0 & \mbox{otherwise.}\end{cases} $$

Assembling these equalities gives us the aforementioned explicit formula:

$$ \sum_{\gamma} \frac{s}{s^2+\gamma^2} = \left[-\eta+\log\left(\frac{\sqrt{N}}{2\pi}\right)\right] + \sum_{k=1}^{\infty} \frac{s}{k(k+s)} + \sum_n c_n n^{-s}$$

which holds for any $s$ where all three series converge. It is this formula which we will use repeatedly to plumb the nature of $E$.

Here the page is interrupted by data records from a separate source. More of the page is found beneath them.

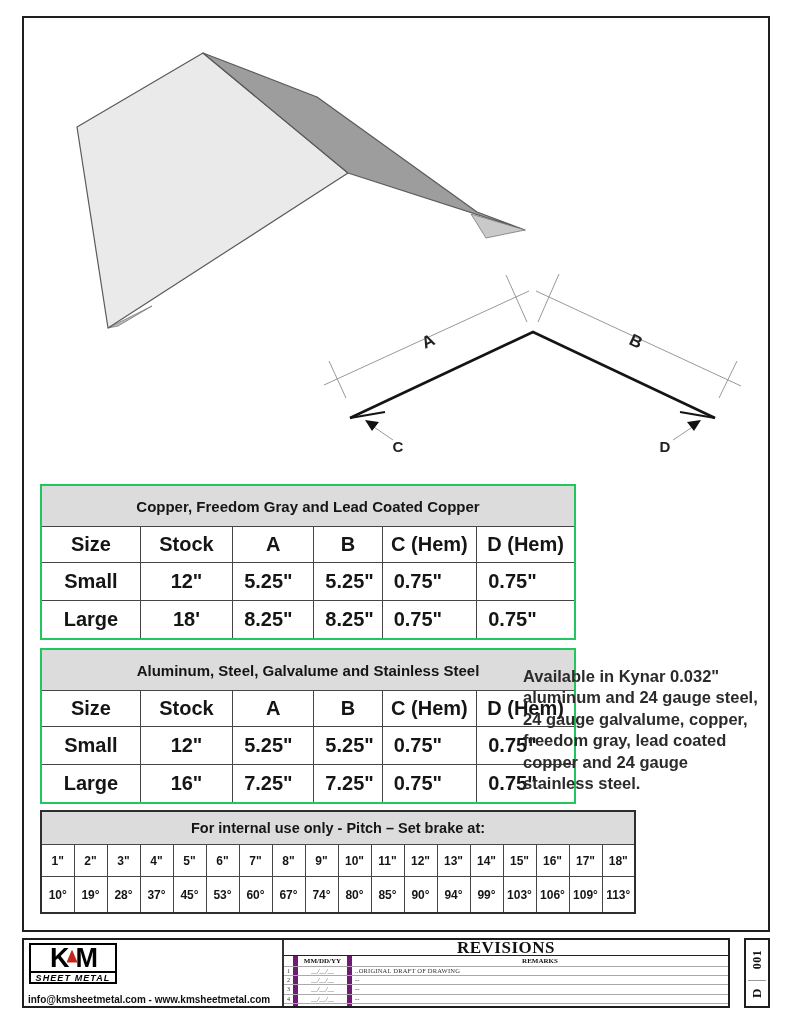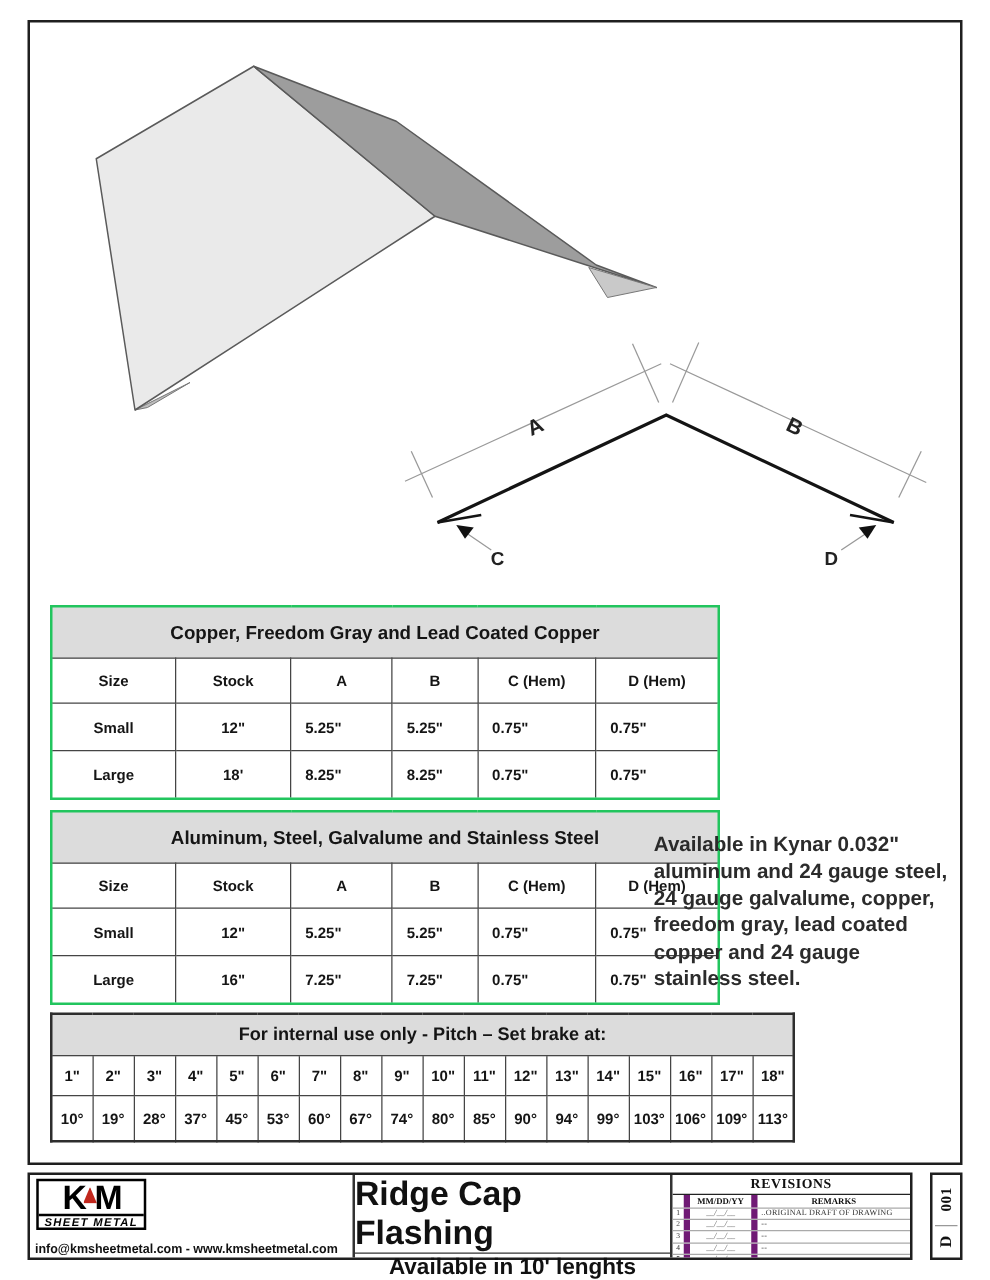"Size" .spec-table td { font-size: 12px -> 20px }
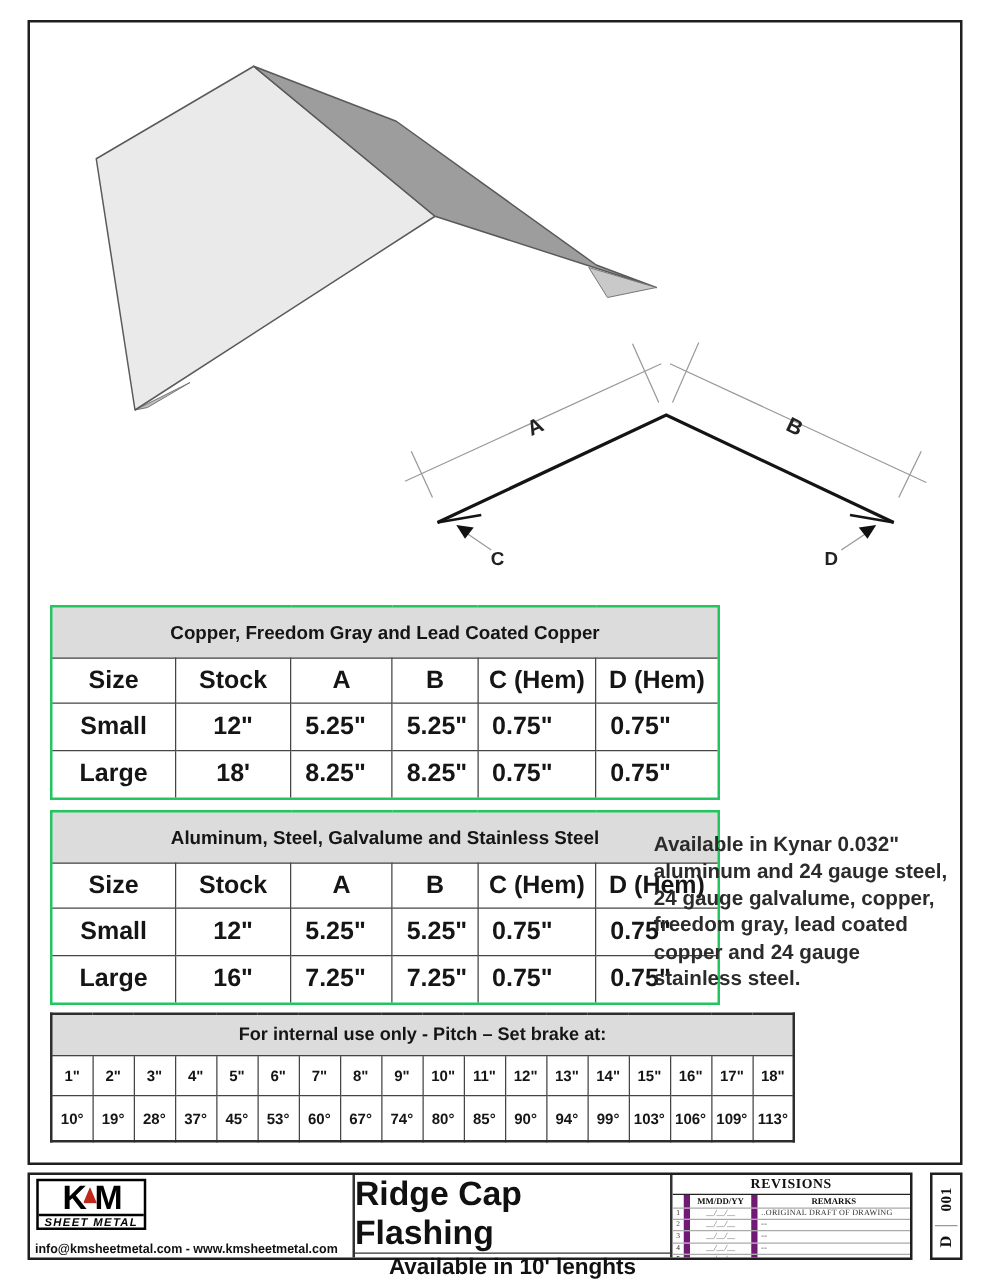"Ridge Cap Flashing" div.f-center { html: <div> <div>Ridge Cap Flashing</div> <div>Available in 10' lenghts</div> </div> -> none }
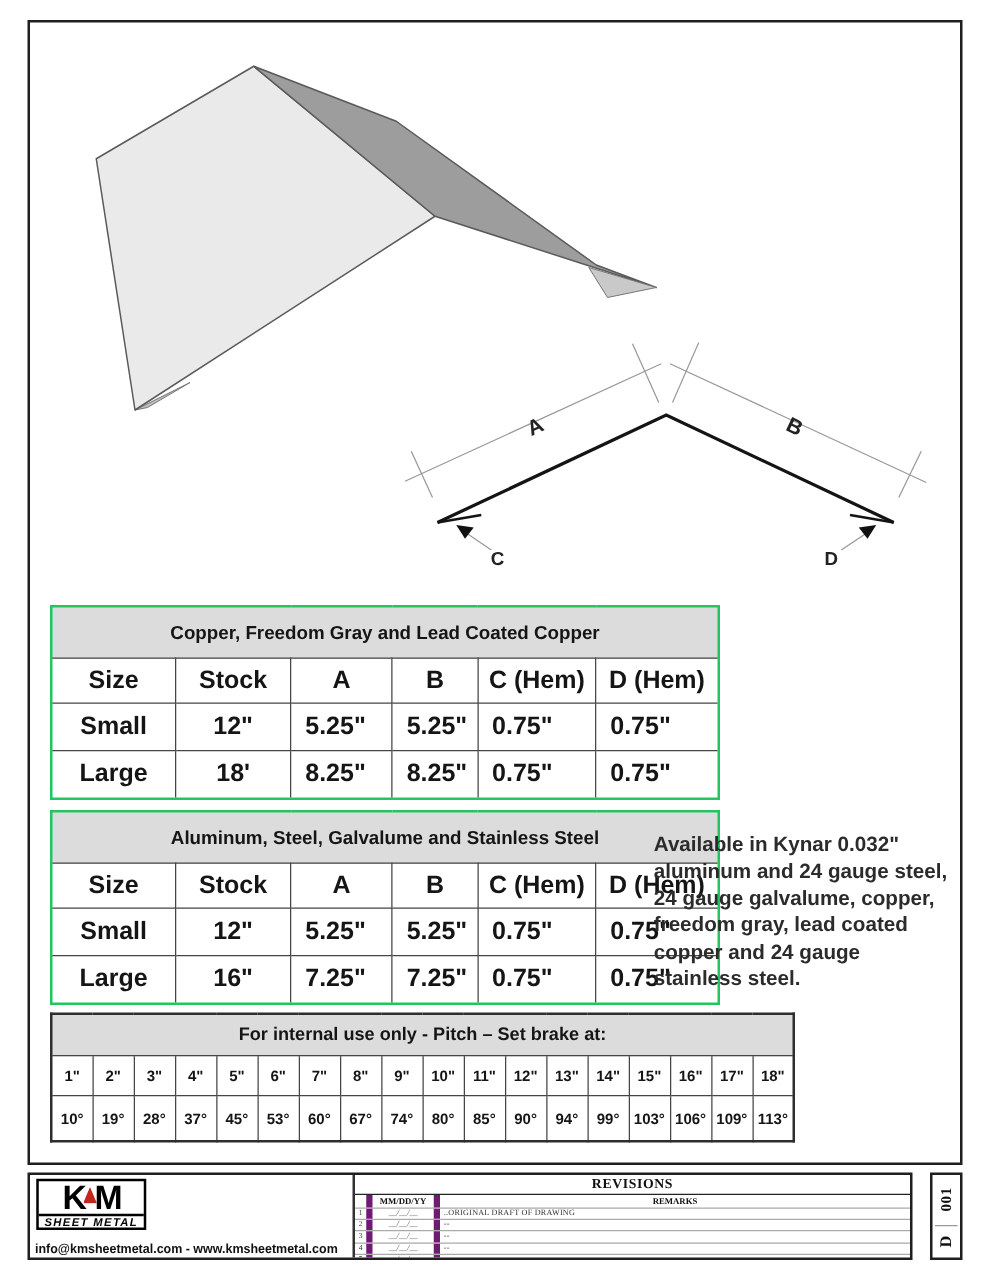"REVISIONS" .rev-title { font-size: 11px -> 17px }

For ease of exposition we'll denote the term in the square brackets $C_0$. It pitches up a lot in the math below, and it's a pain to keep writing out!

Some things to note:

- $C_0 = -\eta+\log\left(\frac{\sqrt{N}}{2\pi}\right)$ is easily computable (assuming you know $N$). Importantly, this constant depends only on the conductor of $E$; it contains no other arithmetic information about the curve, nor does it depend in any way on the complex input $s$.
- The sum $\sum_{k=1}^{\infty} \frac{s}{k(k+s)}$ doesn't depend on the curve
*at all*. As such, when it comes to computing values associated to this sum we can just hard-code the computation before we even get to working with the curve itself. - The coefficients $c_n$ can computed by counting the number of points on $E$ over finite fields up to some bound. This is quick to do for any particular prime power.

Good news: the code I've written can compute all the above values quickly and efficiently:

sage: E = EllipticCurve([-12,29])

sage: Z = LFunctionZeroSum(E)

sage: N = E.conductor()

sage: print(Z.C0(),RDF(-euler_gamma+log(sqrt(N)/(2*pi))))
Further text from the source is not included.